The Cost-Effective Alignment of Generation to Load Requires a Comprehensive Measurement, which Most Proposed Metrics Do Not Offer

Stakeholders have proposed various metrics within the outcome category “cost-effective alignment of generation to load.” R Street respectfully suggests that few of the metrics submitted in this proceeding actually attempt a holistic look at the relative performance of Xcel’s portfolio. The only way to do so in a meaningful way is by studying how Xcel, as a participant in a larger wholesale market, performs relative to the market. This approach holds up a mirror to Xcel’s portfolio in order to get a perspective on its valuable, and not-so-valuable, features. In other words, this metric measures how well Xcel has actually performed in its Integrated Resource Plan (IRP) and procurement exercises. R Street’s metric can show whether the value of invested capital aligns properly with both customer demand and the wider MISO prices, of which Xcel is constantly in a position to avail itself for sales and purchases. In R Street’s metric, which we call “Portfolio Value to Customers,”7 the numerator is the average energy price Xcel is paid, or pays, per megawatt-hour sold into, or purchased from, the wholesale market in the past year; the denominator is the average Minnesota Hub price. This metric allows the Commission to see, and reward, outcomes for Xcel’s resource planning, thus helping the Commission to both maximize the value of renewables to the system and ultimately low the cost to customers. At the May 15 stakeholder meeting, one question was raised about whether such a metric would result in perverse incentives for Xcel to acquire more self-owned generation instead of relying on the market. The metric would not lead to this outcome because the metric is not based on the quantity of megawatt-hours sold into or purchased from MISO. Instead, it is based on the average price of such sales and purchases.

R Street submits that a metric such as this is particularly important in a renewable-heavy world. It provides a clear incentive to construct clean-energy resources whose energy production has the highest value and is most well-aligned to customer load. This metric would also create a positive incentive for Xcel to better align its retail-level load curves to its portfolio’s energy production curves.
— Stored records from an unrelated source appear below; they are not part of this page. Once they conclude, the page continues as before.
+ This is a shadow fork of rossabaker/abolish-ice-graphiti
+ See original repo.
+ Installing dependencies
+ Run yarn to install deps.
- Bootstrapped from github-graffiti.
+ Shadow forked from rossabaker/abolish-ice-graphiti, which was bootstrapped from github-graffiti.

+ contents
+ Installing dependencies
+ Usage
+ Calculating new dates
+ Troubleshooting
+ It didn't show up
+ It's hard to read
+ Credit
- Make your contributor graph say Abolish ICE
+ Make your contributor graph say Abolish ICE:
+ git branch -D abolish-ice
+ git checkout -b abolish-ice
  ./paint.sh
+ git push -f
In short, a comprehensive metric such as this is in some fashion necessary if an outcome of “cost-effective alignment of generation to load” is to be pursued in a meaningful way.
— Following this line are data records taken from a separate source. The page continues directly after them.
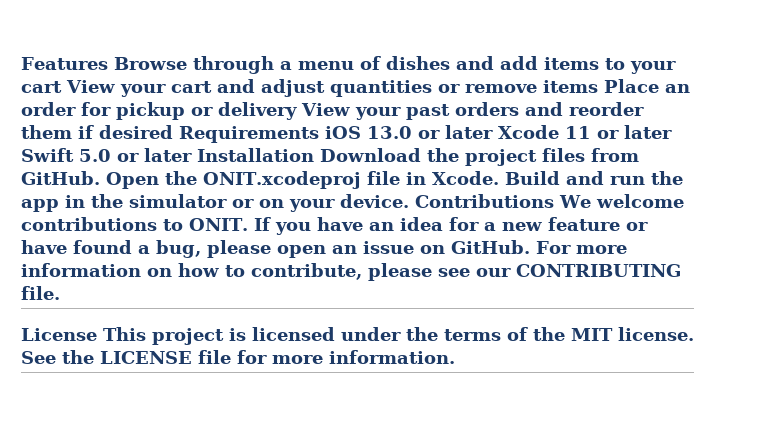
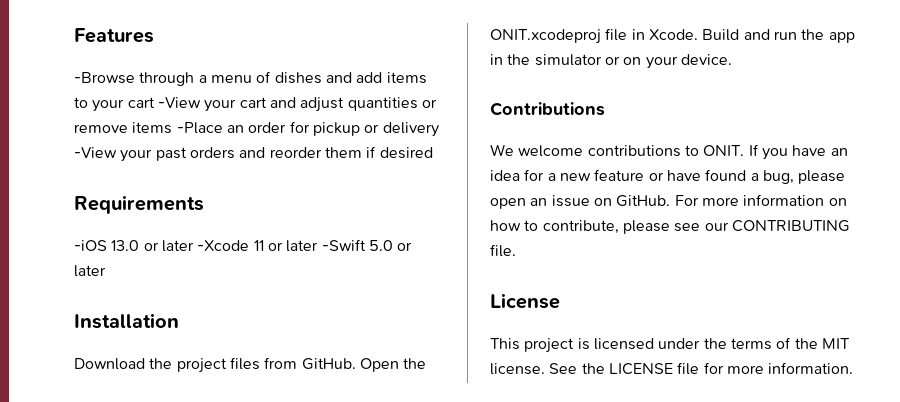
- Features Browse through a menu of dishes and add items to your cart View your cart and adjust quantities or remove items Place an order for pickup or delivery View your past orders and reorder them if desired Requirements iOS 13.0 or later Xcode 11 or later Swift 5.0 or later Installation Download the project files from GitHub.
+ Features
+ -Browse through a menu of dishes and add items to your cart -View your cart and adjust quantities or remove items -Place an order for pickup or delivery -View your past orders and reorder them if desired
+ Requirements
+ -iOS 13.0 or later -Xcode 11 or later -Swift 5.0 or later
+ Installation
+ Download the project files from GitHub.
- Build and run the app in the simulator or on your device. Contributions We welcome contributions to ONIT.
+ Build and run the app in the simulator or on your device.
+ Contributions
+ We welcome contributions to ONIT.
- License This project is licensed under the terms of the MIT license.
+ License
+ This project is licensed under the terms of the MIT license.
This concludes R Street’s comments on the current phase of the proceedings. R Street thanks the Commission for its attention to this very important matter and looks forward to future discussions.

Respectfully submitted,

William Murray

Energy Manager

Travis Kavulla

Energy Director

The R Street Institute 1212 New York Ave. NW Suite 900

Washington, D.C. 20005

202-525-5717wmurray@rstreet.orgtkavulla@rstreet.org

1 Comments of the Center for Energy and Environment, Docket No. E-002/CI-17-401, May 6, 2018, pp. 3–4.

2 Id.

3 For a more detailed discussion of the comparative benchmark, also known as “GPI – X,” see Comments of R Street Institute, Docket No. E-002/CI-17-401, May 6, 2018, pp. 2–3.
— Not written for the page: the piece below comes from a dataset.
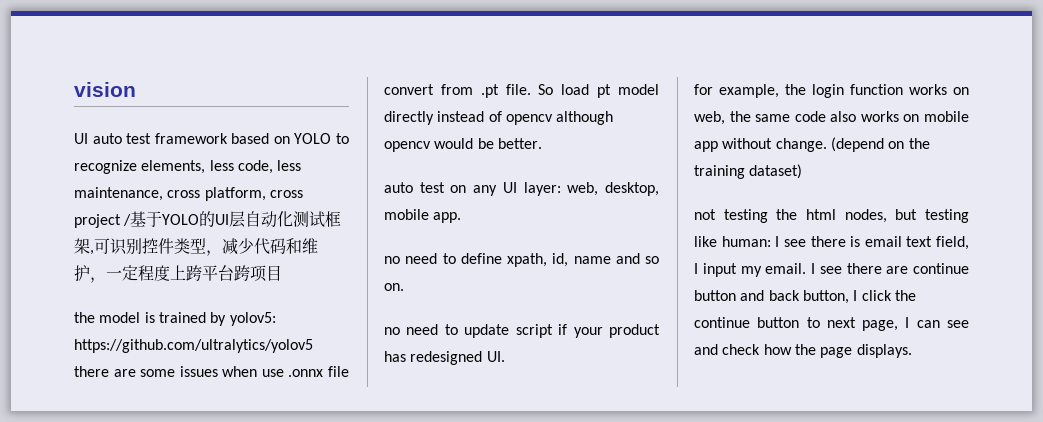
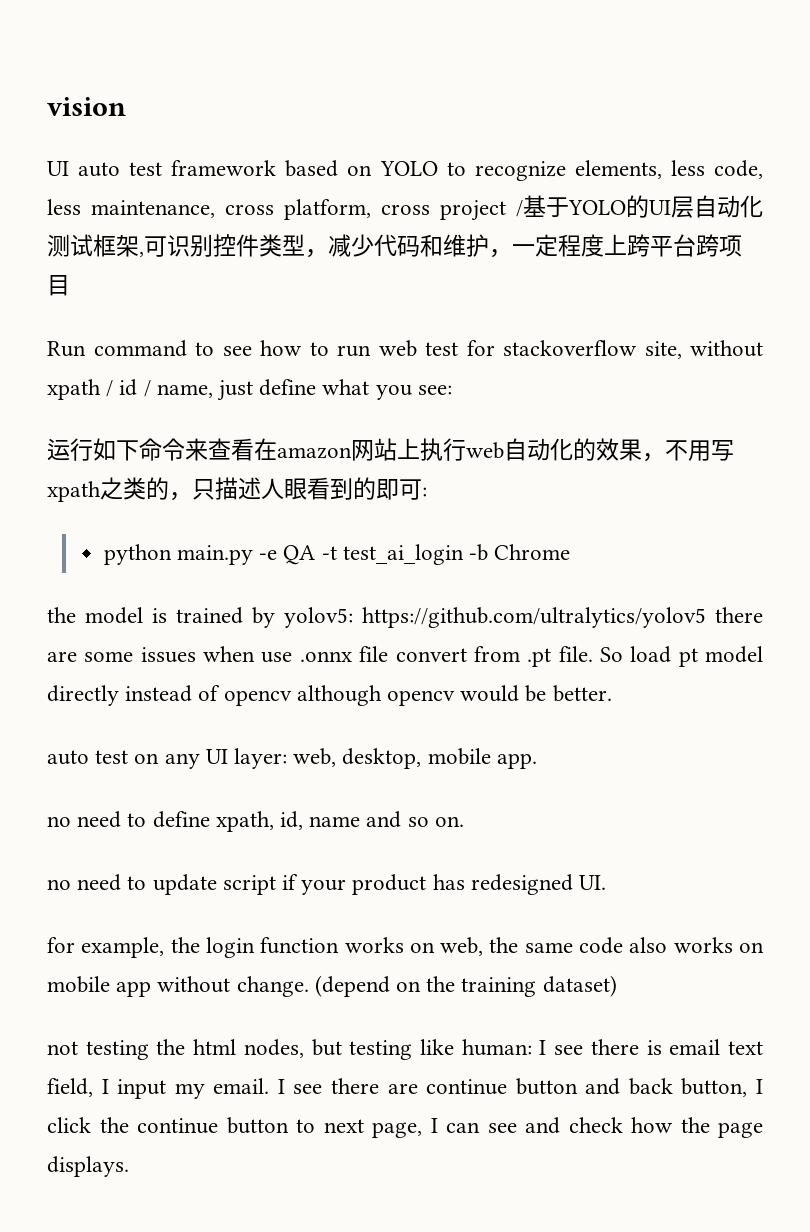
+ Run command to see how to run web test for stackoverflow site, without xpath / id / name, just define what you see:
+ 运行如下命令来查看在amazon网站上执行web自动化的效果，不用写xpath之类的，只描述人眼看到的即可:
+ python main.py -e QA -t test_ai_login -b Chrome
4 Comments of Fresh Energy, Docket No. E-002/CI-17-401, May 6, 2018, pp. 3, 10; Comments of the Minnesota Center for Environmental Advocacy, Docket No. E-002/CI-17-401, May 6, 2018, pp. 2–3.

5 Xcel, 2020-2034 Upper Midwest Resource Plan Workshop Presentation, Docket No. E002/RP-15-21, April 17, 2019, pp. 25, 26.

6 MISO was estimated to have a 19.1 percent summer reserve margin, well in excess of the margin needed for the once-in-10-year reliability metric traditionally used as a benchmark for resource adequacy. North American Electric Reliability Corporation, 2018 Summer Reliability Assessment, May 2018. https://www.nerc.com/pa/RAPA/ra/Reliability%20Assessments%20DL/NERC_SRA_05252018_Final.pdf.

7 Comments of R Street Institute, Docket No. E-002/CI-17-401, pp. 3–4.